■ **ASSIGNMENT**:
The answer must be an exact copy of the entries that follow, with all images removed.

■ **AVAILABLE DATA**:
BEGIN

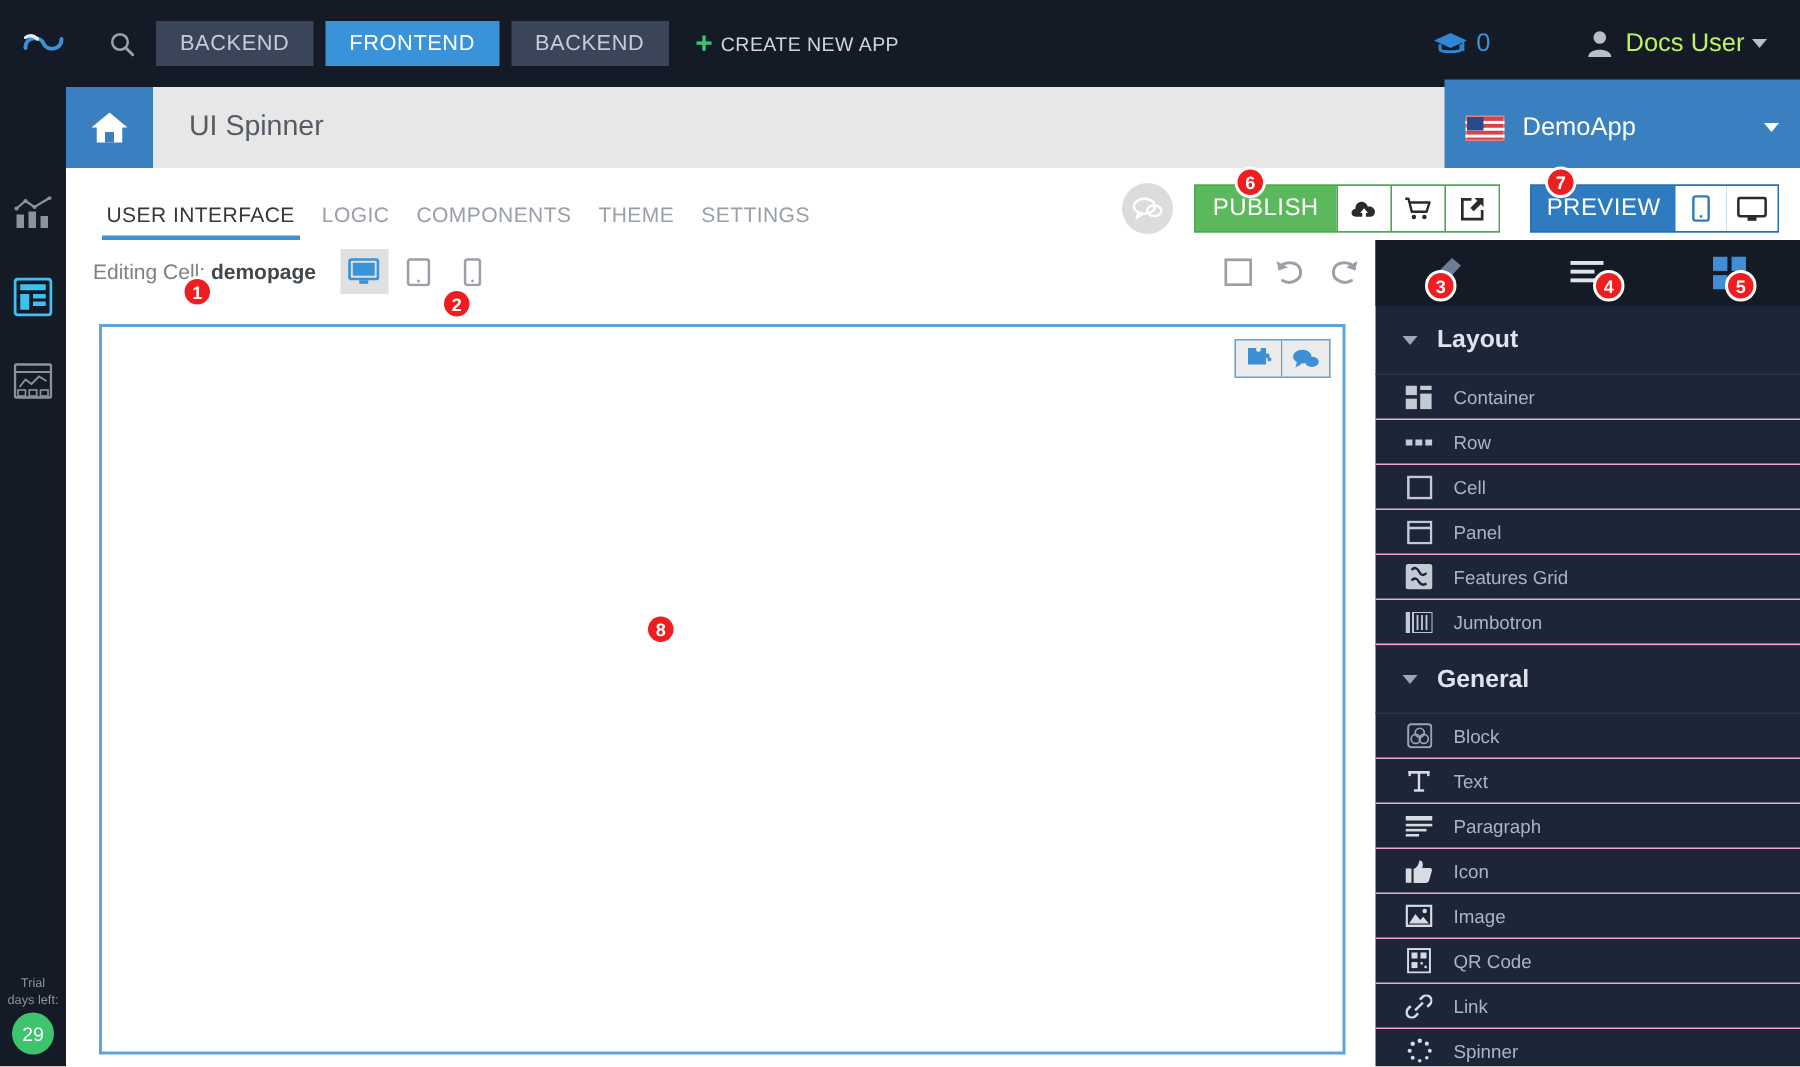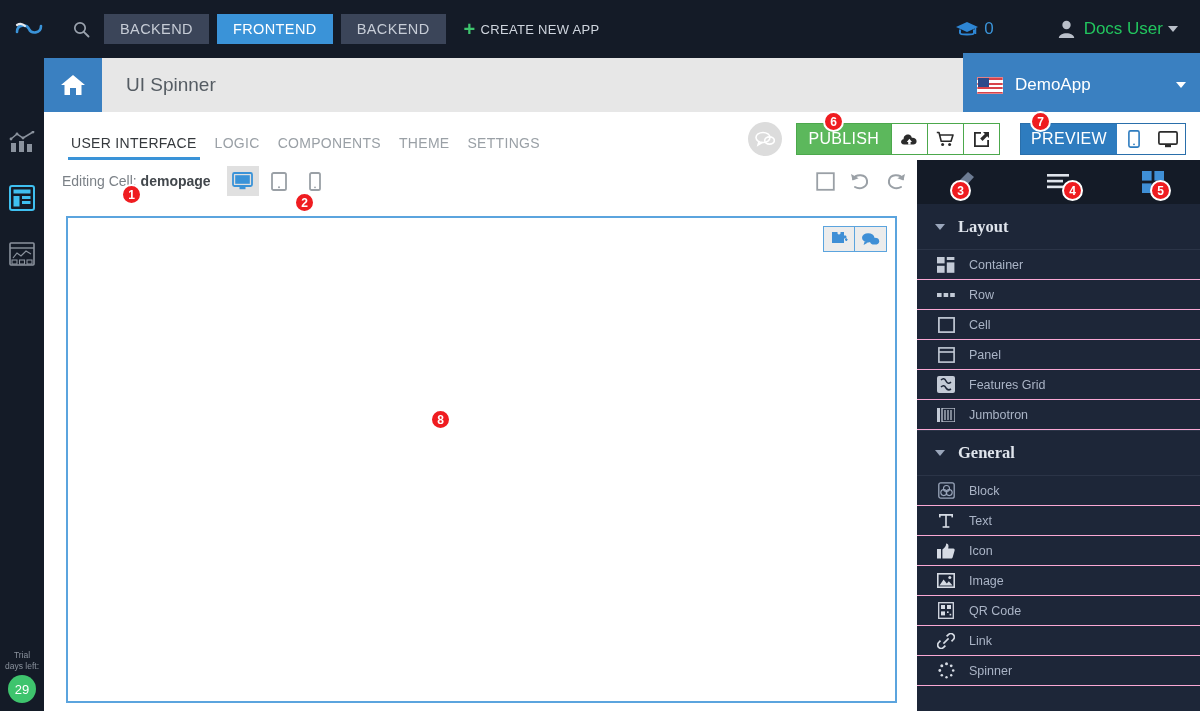--- a/index.html
+++ b/index.html
@@ -25,21 +25,21 @@
   }
   .nav-btn.active { background: #3a93d8; color: #fff; }
   .create-app {
     display: flex; align-items: center; color: #cfd5de; font-size: 13px;
     letter-spacing: .3px; margin-left: 10px; cursor: pointer;
   }
   .create-app .plus { color: #3ec46d; font-size: 20px; margin-right: 5px; font-weight: bold; line-height: 1; }
   .topnav-right { margin-left: auto; display: flex; align-items: center; padding-right: 22px; }
   .grad-wrap { display: flex; align-items: center; margin-right: 64px; cursor: pointer; }
   .grad-count { color: #3a93d8; font-size: 17px; margin-left: 5px; }
-  .user-wrap { display: flex; align-items: center; color: #22c55e; font-size: 17px; cursor: pointer; }
+  .user-wrap { display: flex; align-items: center; color: #bef264; font-size: 17px; cursor: pointer; }
   .user-wrap .uname { margin-left: 9px; }
   .caret-d {
     width: 0; height: 0; border-left: 5px solid transparent; border-right: 5px solid transparent;
     border-top: 6px solid #b9bfc9; margin-left: 5px;
   }
 
   
   .rail {
     position: absolute; top: 58px; left: 0; width: 44px; height: 653px;
     background: #141b27; display: flex; flex-direction: column; align-items: center;
@@ -162,21 +162,21 @@
   }
   .rp-tabs { height: 44px; display: flex; align-items: center; background: #141b27; }
   .rp-tab {
     flex: 1; height: 44px; display: flex; align-items: center; justify-content: center;
     cursor: pointer;
   }
   .rp-tab.active .grid-ico { }
   .sec-head {
     height: 46px; display: flex; align-items: center; padding-left: 18px;
     color: #dfe4ec; font-size: 16.5px; font-weight: bold;
-    border-bottom: 1px solid #2b3447; cursor: pointer; font-family: Liberation Serif, serif;
+    border-bottom: 1px solid #2b3447; cursor: pointer;
   }
   .sec-head .tri {
     width: 0; height: 0; border-left: 5px solid transparent; border-right: 5px solid transparent;
     border-top: 6px solid #9aa6bb; margin-right: 13px;
   }
   .comp-row {
     height: 30px; display: flex; align-items: center; padding-left: 18px;
     color: #aab4c6; font-size: 12.5px; border-bottom: 1px solid #f9a8d4;
     cursor: pointer;
   }
@@ -531,20 +531,31 @@
           <rect x="1" y="1" width="1.6" height="3.4" fill="#d6dbe4"></rect>
           <rect x="13.4" y="1" width="1.6" height="3.4" fill="#d6dbe4"></rect>
           <rect x="7.2" y="1" width="1.6" height="13" fill="#d6dbe4"></rect>
           <rect x="4.6" y="13.2" width="6.8" height="1.6" fill="#d6dbe4"></rect>
         </svg>
       </span>
       <span>Text</span>
     </div>
     <div class="comp-row">
       <span class="comp-ico">
+        <svg width="18" height="14" viewBox="0 0 18 14">
+          <rect x="0" y="0" width="18" height="3" fill="#d6dbe4"></rect>
+          <rect x="0" y="5.2" width="18" height="1.7" fill="#d6dbe4"></rect>
+          <rect x="0" y="8.6" width="14" height="1.7" fill="#d6dbe4"></rect>
+          <rect x="0" y="12" width="9" height="1.7" fill="#d6dbe4"></rect>
+        </svg>
+      </span>
+      <span>Paragraph</span>
+    </div>
+    <div class="comp-row">
+      <span class="comp-ico">
         <svg width="18" height="16" viewBox="0 0 18 16">
           <rect x="0" y="6" width="4" height="9.5" fill="#d6dbe4"></rect>
           <path d="M5.4 6.4 C7.6 5.2, 9 3.4, 9.2 0.6 C11.4 0.4, 12 2.6, 11.2 5.6 L16.2 5.6 C17.6 5.6, 18 7, 17.4 8.2 L15.6 14.4 C15.2 15.4, 14.4 15.6, 13.4 15.6 L5.4 15.6 Z" fill="#d6dbe4"></path>
         </svg>
       </span>
       <span>Icon</span>
     </div>
     <div class="comp-row">
       <span class="comp-ico">
         <svg width="18" height="15" viewBox="0 0 18 15">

END

■ **COMPLETED TASK**:
--- a/index.html
+++ b/index.html
@@ -25,21 +25,21 @@
   }
   .nav-btn.active { background: #3a93d8; color: #fff; }
   .create-app {
     display: flex; align-items: center; color: #cfd5de; font-size: 13px;
     letter-spacing: .3px; margin-left: 10px; cursor: pointer;
   }
   .create-app .plus { color: #3ec46d; font-size: 20px; margin-right: 5px; font-weight: bold; line-height: 1; }
   .topnav-right { margin-left: auto; display: flex; align-items: center; padding-right: 22px; }
   .grad-wrap { display: flex; align-items: center; margin-right: 64px; cursor: pointer; }
   .grad-count { color: #3a93d8; font-size: 17px; margin-left: 5px; }
-  .user-wrap { display: flex; align-items: center; color: #22c55e; font-size: 17px; cursor: pointer; }
+  .user-wrap { display: flex; align-items: center; color: #bef264; font-size: 17px; cursor: pointer; }
   .user-wrap .uname { margin-left: 9px; }
   .caret-d {
     width: 0; height: 0; border-left: 5px solid transparent; border-right: 5px solid transparent;
     border-top: 6px solid #b9bfc9; margin-left: 5px;
   }
 
   
   .rail {
     position: absolute; top: 58px; left: 0; width: 44px; height: 653px;
     background: #141b27; display: flex; flex-direction: column; align-items: center;
@@ -162,21 +162,21 @@
   }
   .rp-tabs { height: 44px; display: flex; align-items: center; background: #141b27; }
   .rp-tab {
     flex: 1; height: 44px; display: flex; align-items: center; justify-content: center;
     cursor: pointer;
   }
   .rp-tab.active .grid-ico { }
   .sec-head {
     height: 46px; display: flex; align-items: center; padding-left: 18px;
     color: #dfe4ec; font-size: 16.5px; font-weight: bold;
-    border-bottom: 1px solid #2b3447; cursor: pointer; font-family: Liberation Serif, serif;
+    border-bottom: 1px solid #2b3447; cursor: pointer;
   }
   .sec-head .tri {
     width: 0; height: 0; border-left: 5px solid transparent; border-right: 5px solid transparent;
     border-top: 6px solid #9aa6bb; margin-right: 13px;
   }
   .comp-row {
     height: 30px; display: flex; align-items: center; padding-left: 18px;
     color: #aab4c6; font-size: 12.5px; border-bottom: 1px solid #f9a8d4;
     cursor: pointer;
   }
@@ -531,20 +531,31 @@
           <rect x="1" y="1" width="1.6" height="3.4" fill="#d6dbe4"></rect>
           <rect x="13.4" y="1" width="1.6" height="3.4" fill="#d6dbe4"></rect>
           <rect x="7.2" y="1" width="1.6" height="13" fill="#d6dbe4"></rect>
           <rect x="4.6" y="13.2" width="6.8" height="1.6" fill="#d6dbe4"></rect>
         </svg>
       </span>
       <span>Text</span>
     </div>
     <div class="comp-row">
       <span class="comp-ico">
+        <svg width="18" height="14" viewBox="0 0 18 14">
+          <rect x="0" y="0" width="18" height="3" fill="#d6dbe4"></rect>
+          <rect x="0" y="5.2" width="18" height="1.7" fill="#d6dbe4"></rect>
+          <rect x="0" y="8.6" width="14" height="1.7" fill="#d6dbe4"></rect>
+          <rect x="0" y="12" width="9" height="1.7" fill="#d6dbe4"></rect>
+        </svg>
+      </span>
+      <span>Paragraph</span>
+    </div>
+    <div class="comp-row">
+      <span class="comp-ico">
         <svg width="18" height="16" viewBox="0 0 18 16">
           <rect x="0" y="6" width="4" height="9.5" fill="#d6dbe4"></rect>
           <path d="M5.4 6.4 C7.6 5.2, 9 3.4, 9.2 0.6 C11.4 0.4, 12 2.6, 11.2 5.6 L16.2 5.6 C17.6 5.6, 18 7, 17.4 8.2 L15.6 14.4 C15.2 15.4, 14.4 15.6, 13.4 15.6 L5.4 15.6 Z" fill="#d6dbe4"></path>
         </svg>
       </span>
       <span>Icon</span>
     </div>
     <div class="comp-row">
       <span class="comp-ico">
         <svg width="18" height="15" viewBox="0 0 18 15">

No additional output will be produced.